Perhaps there is no such a Japanese drama that "suits the scene" in China. Just as the domestic debate about "996" is raging in the past few days, Japan's TBS TV just happens to broadcast a new drama from the "Tuesday Drama (火曜ドラマ)" time (22:00-23:00) on the evening of April 16, 2019, called "I'm Home on Time" (わたし, 定時で帰ります).

Reject "996", "I'll Be Home on Time"

Poster of "I'm Coming Home On Time"

Such an eye-catching drama name is actually not what gold medal director Kaneko Fumiki came up with. Although the latter directed the acclaimed and popular TV series "Sand Instrument (2004 Edition)" and "Escape Is Shameful but Useful"; the name "I Came Home on Time" comes directly from the novel of the same name adapted from this TV series, and its copyright probably belongs to the original author, Zhu Ye Guizi.
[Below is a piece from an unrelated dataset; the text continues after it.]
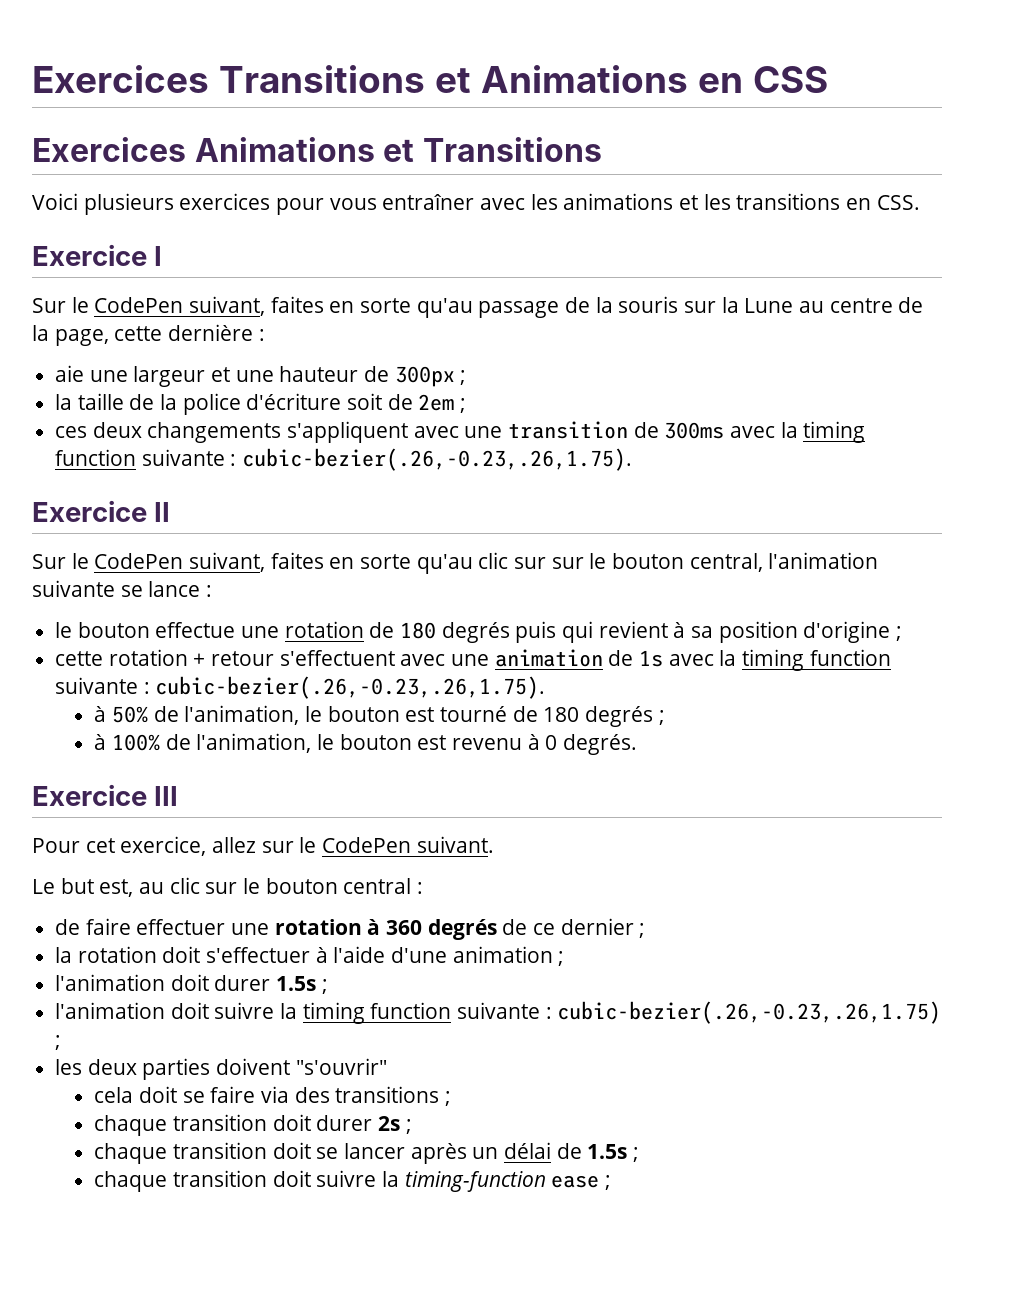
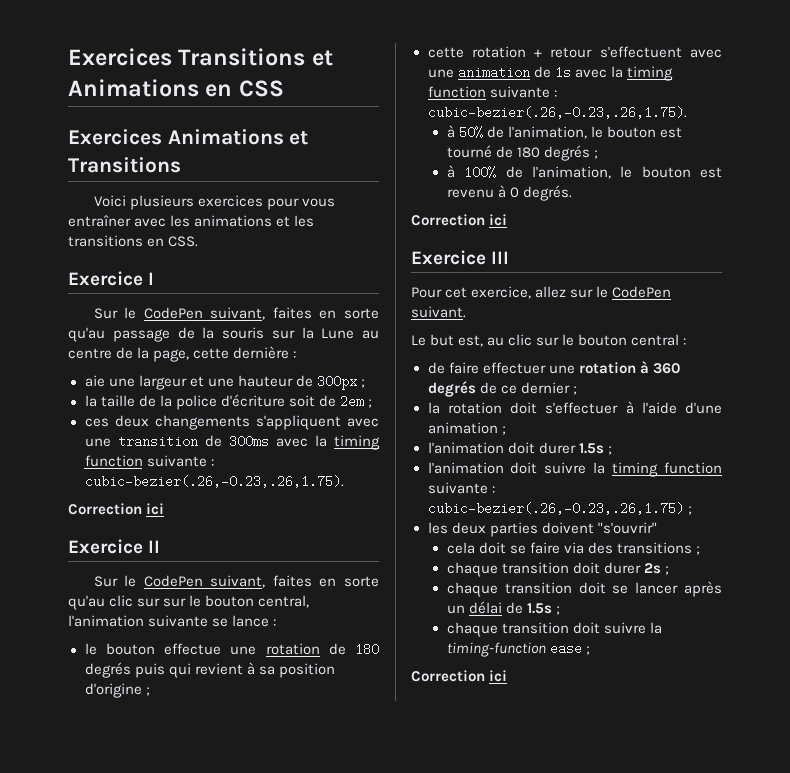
(633, 459) none -> [68,503,165,515] // Correction ici
(637, 744) none -> [411,214,508,226] // Correction ici
(611, 1182) none -> [411,670,508,682] // Correction ici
Reject "996", "I'll Be Home on Time"

Original novel

Born in 1979, Keiko Chuno is a highly qualified student who graduated from waseda University's First Faculty of Letters. This person has been writing novels since 2010 and has gained some popularity among young readers with his detailed details and brisk style. I'm Home On Time is her second work to be adapted into a TV series. However, the last work, the 6-episode TV series "Falling into the Sea" (海に降る), starring Jun Mura, did not seem to have a very good response after broadcasting.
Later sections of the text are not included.